[Before-and-after change data]
◆ ◆ ◆

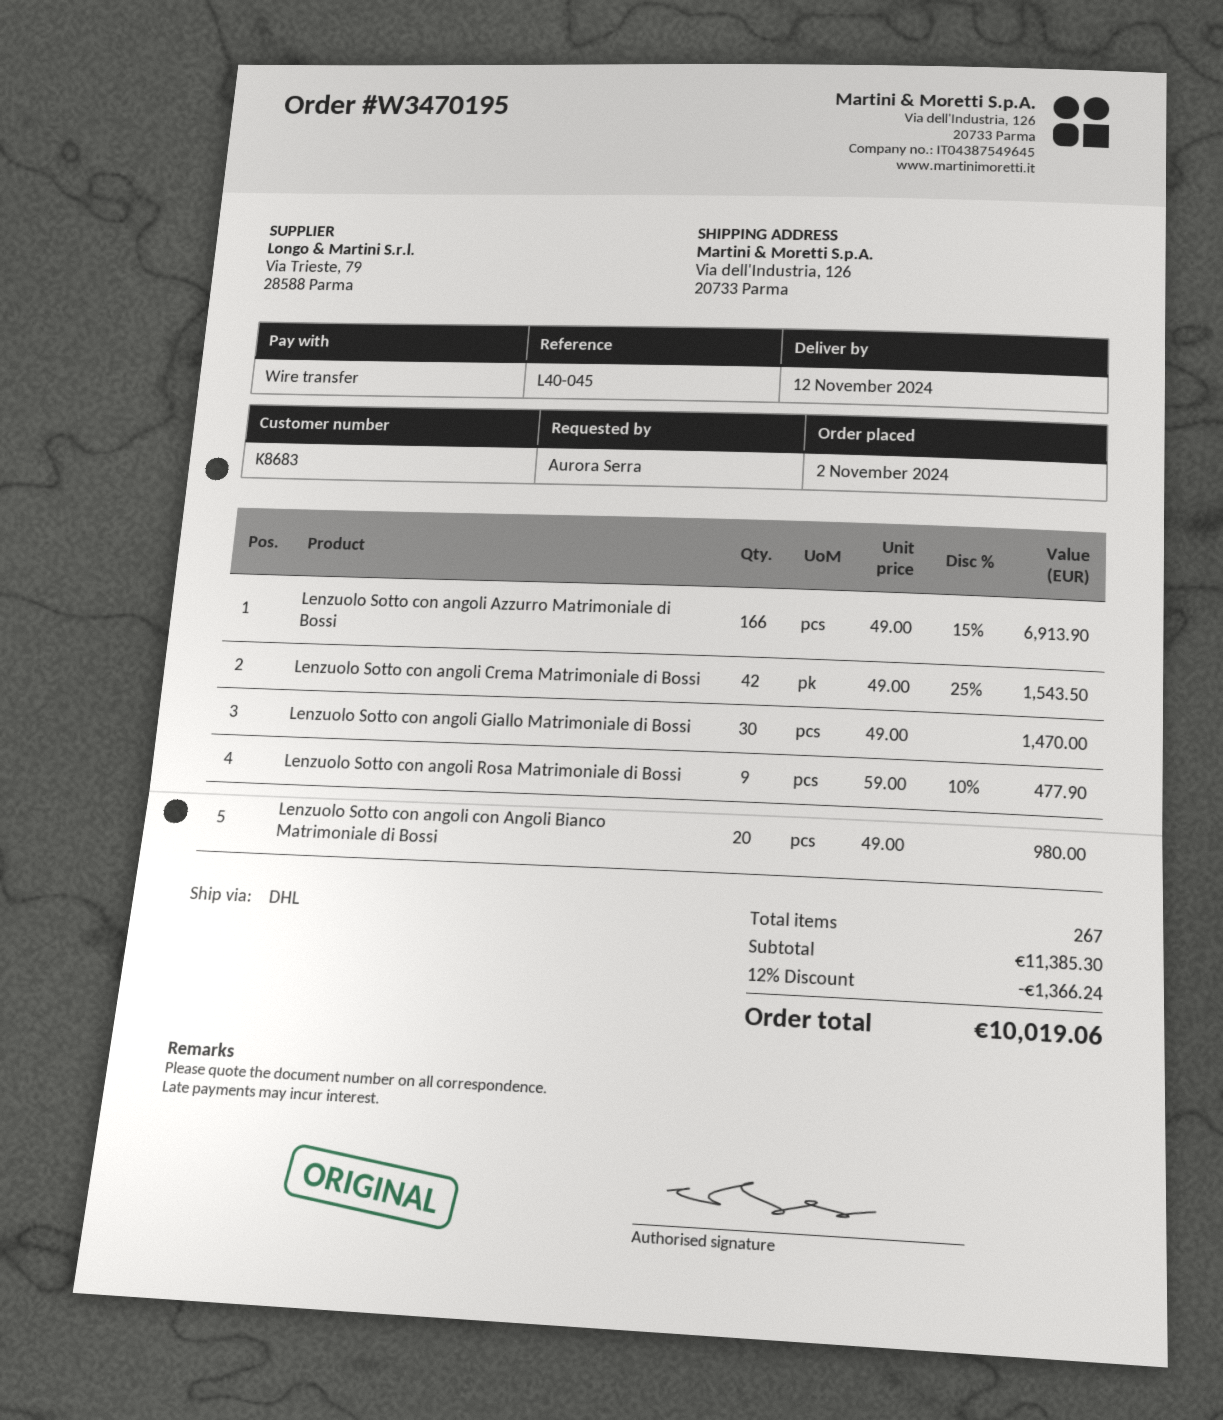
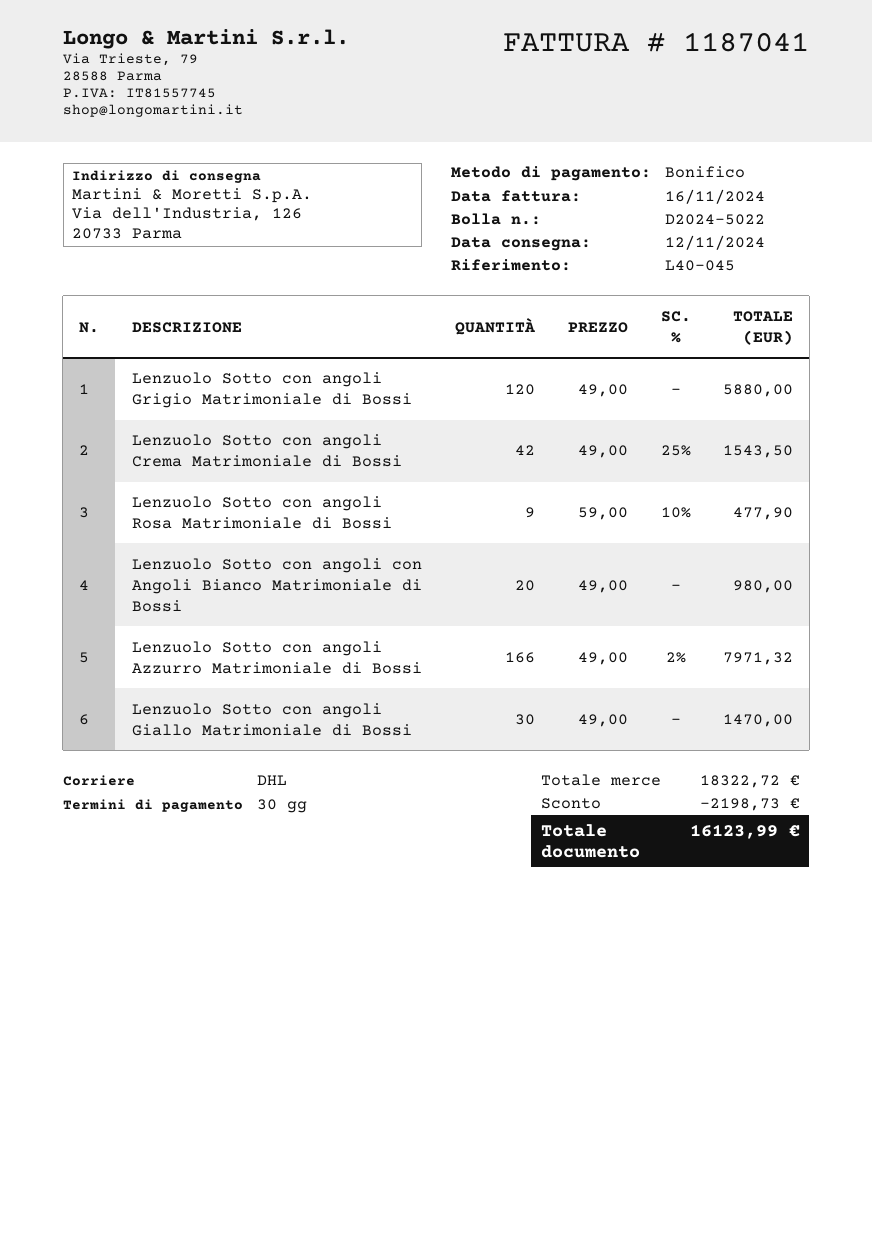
Lenzuolo Sotto con angoli Azzurro Matrimoniale di Bossi: 166 x 49.00 - 15% = 6913.90 -> 166 x 49.00 - 2% = 7971.32
Lenzuolo Sotto con angoli Grigio Matrimoniale di Bossi: none -> 120 x 49.00 = 5880.00
subtotal: 11385.30 -> 18322.72
discount: 1366.24 -> 2198.73
total: 10019.06 -> 16123.99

◆ ◆ ◆

▶ [Work instruction]: Each line of the data above is to be output exactly; the pictures are not to appear.

▶ [Task answer]:
Lenzuolo Sotto con angoli Azzurro Matrimoniale di Bossi: 166 x 49.00 - 15% = 6913.90 -> 166 x 49.00 - 2% = 7971.32
Lenzuolo Sotto con angoli Grigio Matrimoniale di Bossi: none -> 120 x 49.00 = 5880.00
subtotal: 11385.30 -> 18322.72
discount: 1366.24 -> 2198.73
total: 10019.06 -> 16123.99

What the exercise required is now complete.